On 5/23/07, Patrick H. [email protected] wrote:

Build your gem so that it can be deployed on machines without a build chain

AWESOME.
Just what RubyWorks project needed to have tomorrow.

On 5/24/07, Francis C. [email protected] wrote:

way to compile extensions on Windows is to use VC6, which isn’t necessarily
easy to get anymore if you don’t already have it. (Please please, no one
start a threadjack along the lines of “I don’t know what’s wrong with your
extensions, but mine compile fine on Express 2005”!)

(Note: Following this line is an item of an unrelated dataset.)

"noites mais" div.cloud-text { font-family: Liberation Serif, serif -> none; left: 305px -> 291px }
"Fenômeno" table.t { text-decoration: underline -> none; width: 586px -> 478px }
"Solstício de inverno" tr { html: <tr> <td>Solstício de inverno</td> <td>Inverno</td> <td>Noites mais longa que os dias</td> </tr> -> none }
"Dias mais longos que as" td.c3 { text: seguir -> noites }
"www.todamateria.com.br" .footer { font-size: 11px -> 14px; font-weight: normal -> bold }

I remember vaguely that we discussed this here about a year ago. I offered
to set up a build farm for compiling RubyForge gems but no one bit.

And, until gems implements automatic platform detection, I’d be
concerned that building multiple binary gems would drive some of us
nuts with the prompts when we tried to install a gem.


Rick DeNatale

My blog on Ruby
http://talklikeaduck.denhaven2.com/

On 5/24/07, Rick DeNatale [email protected] wrote:

And, until gems implements automatic platform detection, I’d be
concerned that building multiple binary gems would drive some of us
nuts with the prompts when we tried to install a gem.

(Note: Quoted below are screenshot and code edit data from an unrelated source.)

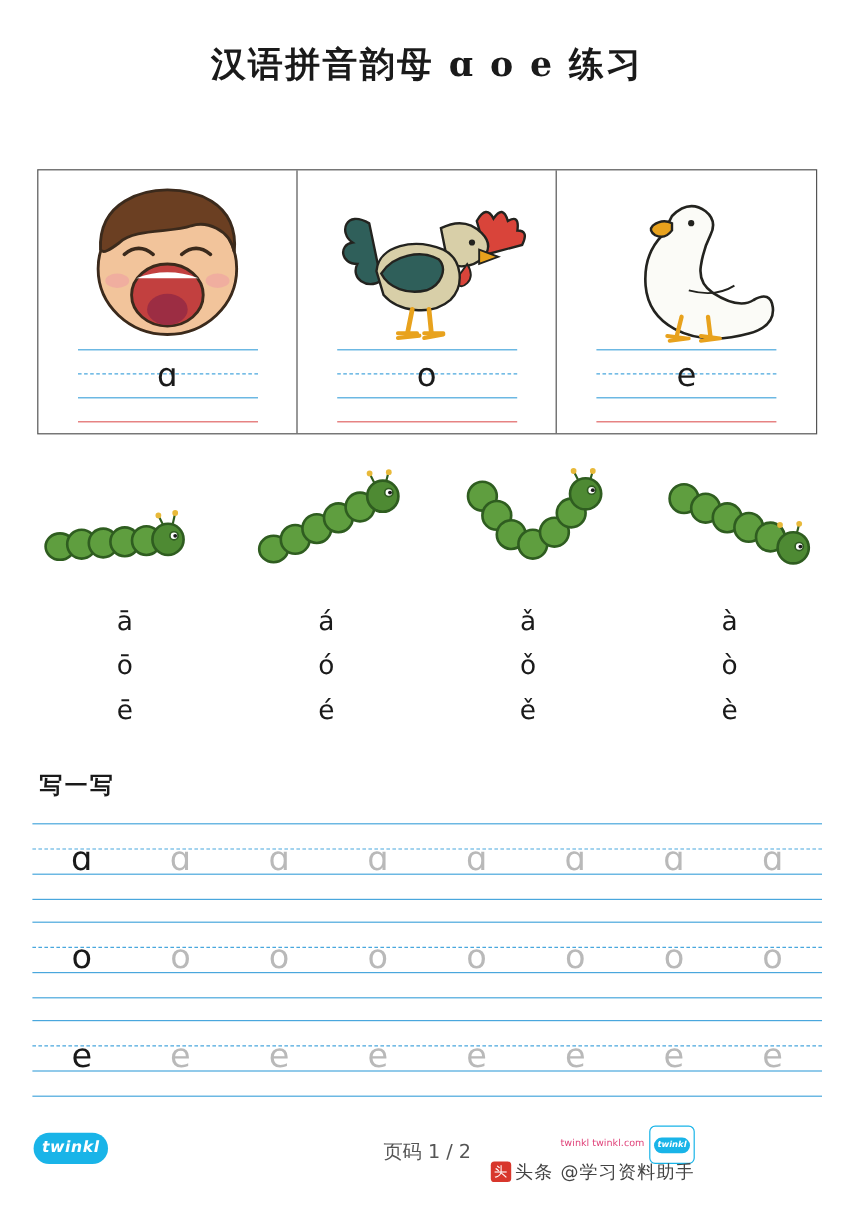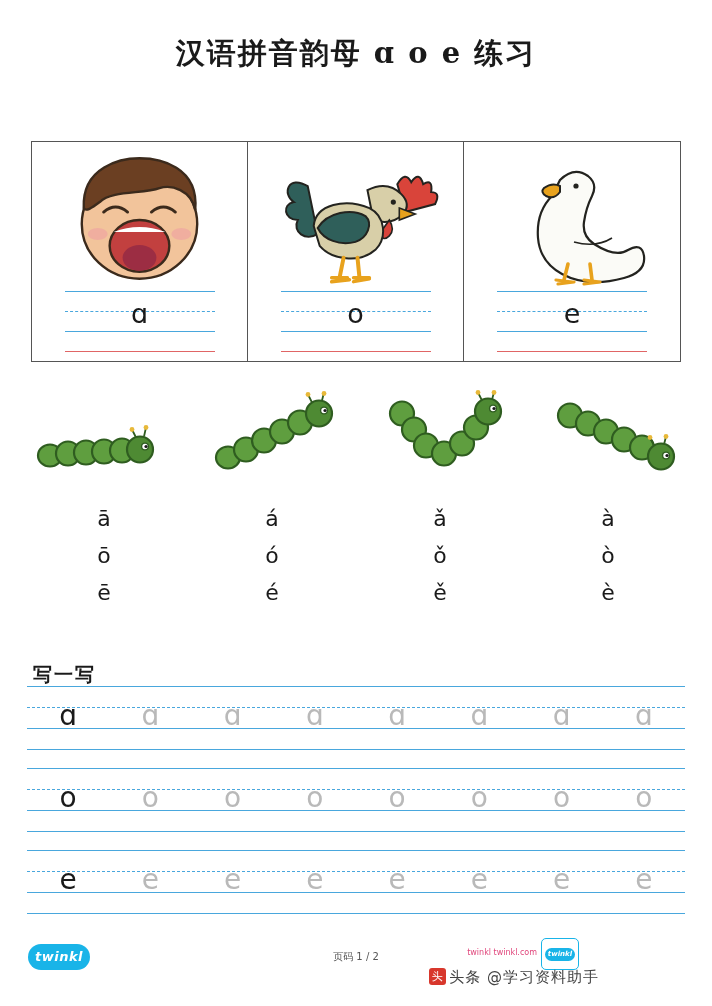"写一写" #sec-write { margin-top: 20px -> none }
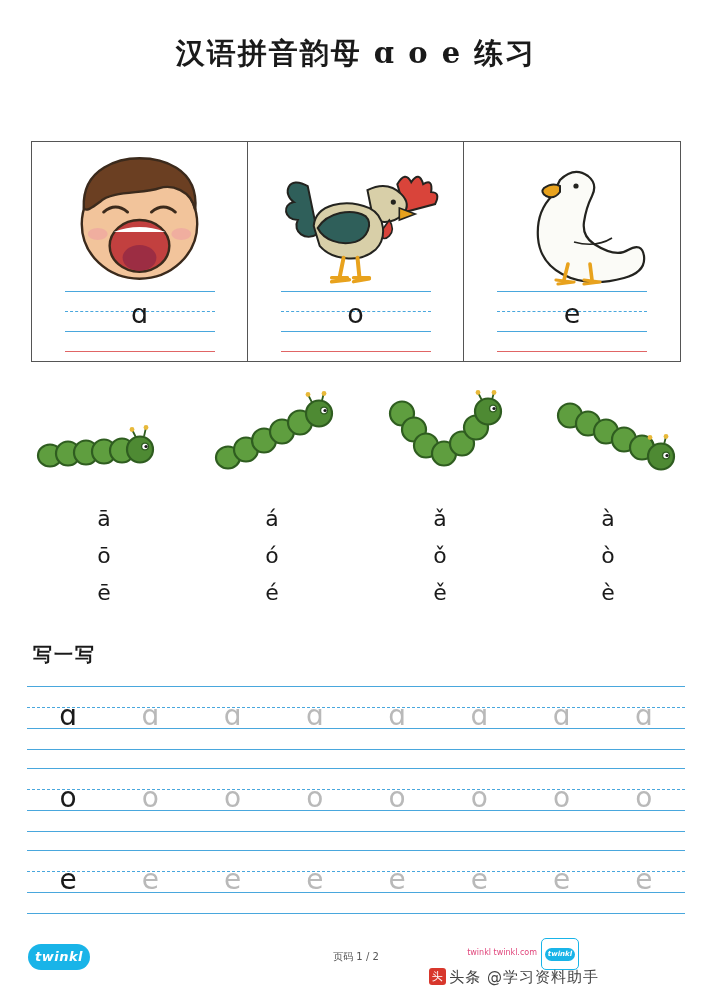"页码 1 / 2" .footer-page { font-size: 10px -> 16px }
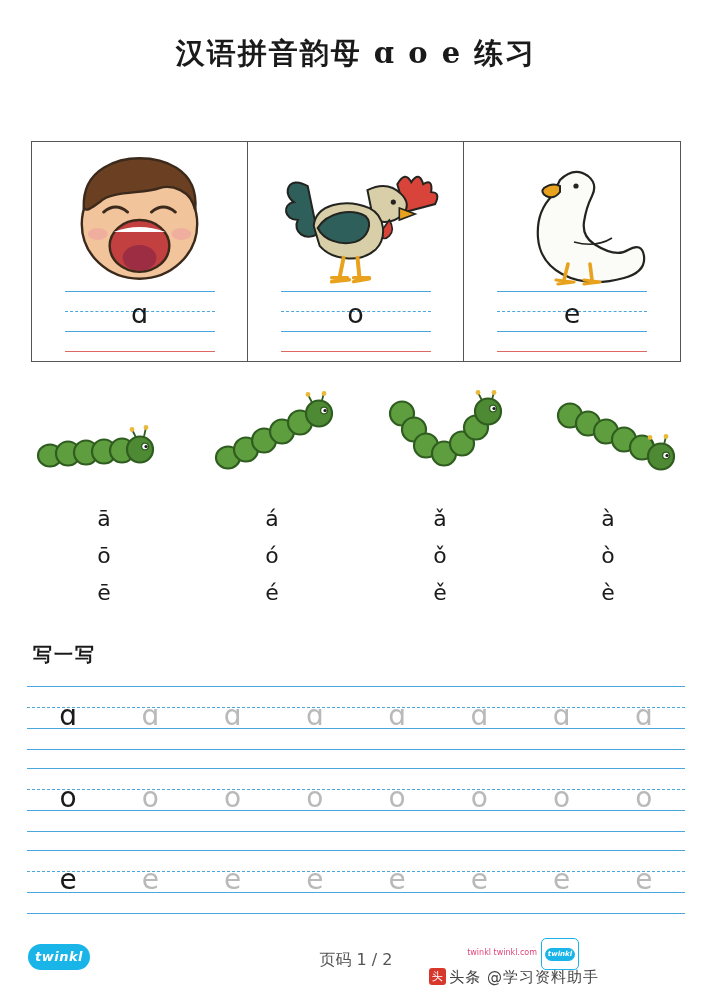"头 头条 @学习资料助手" .watermark { right: 2px -> 22px }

It can be even weirder than that. I often have to ship extension gems
for
multiple versions of glibc, the crypto libraries, etc. The platform
version
string is always i686-linux or some such thing, but they’re still
distinct
(and incompatible) binary gems. Even with gembuilder, I’ll need to
decorate
the gem filenames by hand. Still, it’s a huge help. Up till now, I’ve
had to
keep extra rake tasks around for each of my target platforms and
subplatforms.

On 5/24/07, Francis C. [email protected] wrote:

It can be even weirder than that. I often have to ship extension gems for
multiple versions of glibc, the crypto libraries, etc. The platform version
string is always i686-linux or some such thing, but they’re still distinct
(and incompatible) binary gems. Even with gembuilder, I’ll need to decorate
the gem filenames by hand. Still, it’s a huge help. Up till now, I’ve had to
keep extra rake tasks around for each of my target platforms and
subplatforms.

Yeah I was initially put off by the mac showing the platform as
darwin8.9.1, but I realized that was how it would avoid those sort of
glibc issues. It might be better if Linux was expanded out to
linux.glibc.4 or something to that effect, but I am (obviously?)
riding on the information in rbconfig.

I am in the simple position where I deploy to a large number of
homogeneous servers for a given client (although the platform will
vary client to client). So this is not a hardship for me. If anyone
has a solution/suggestion for better handling the wide variety of
binary combinations I would be happy to try and integrate it.

Would something as simple as allowing a command line option or
environment variable to set a user defined platform name be useful?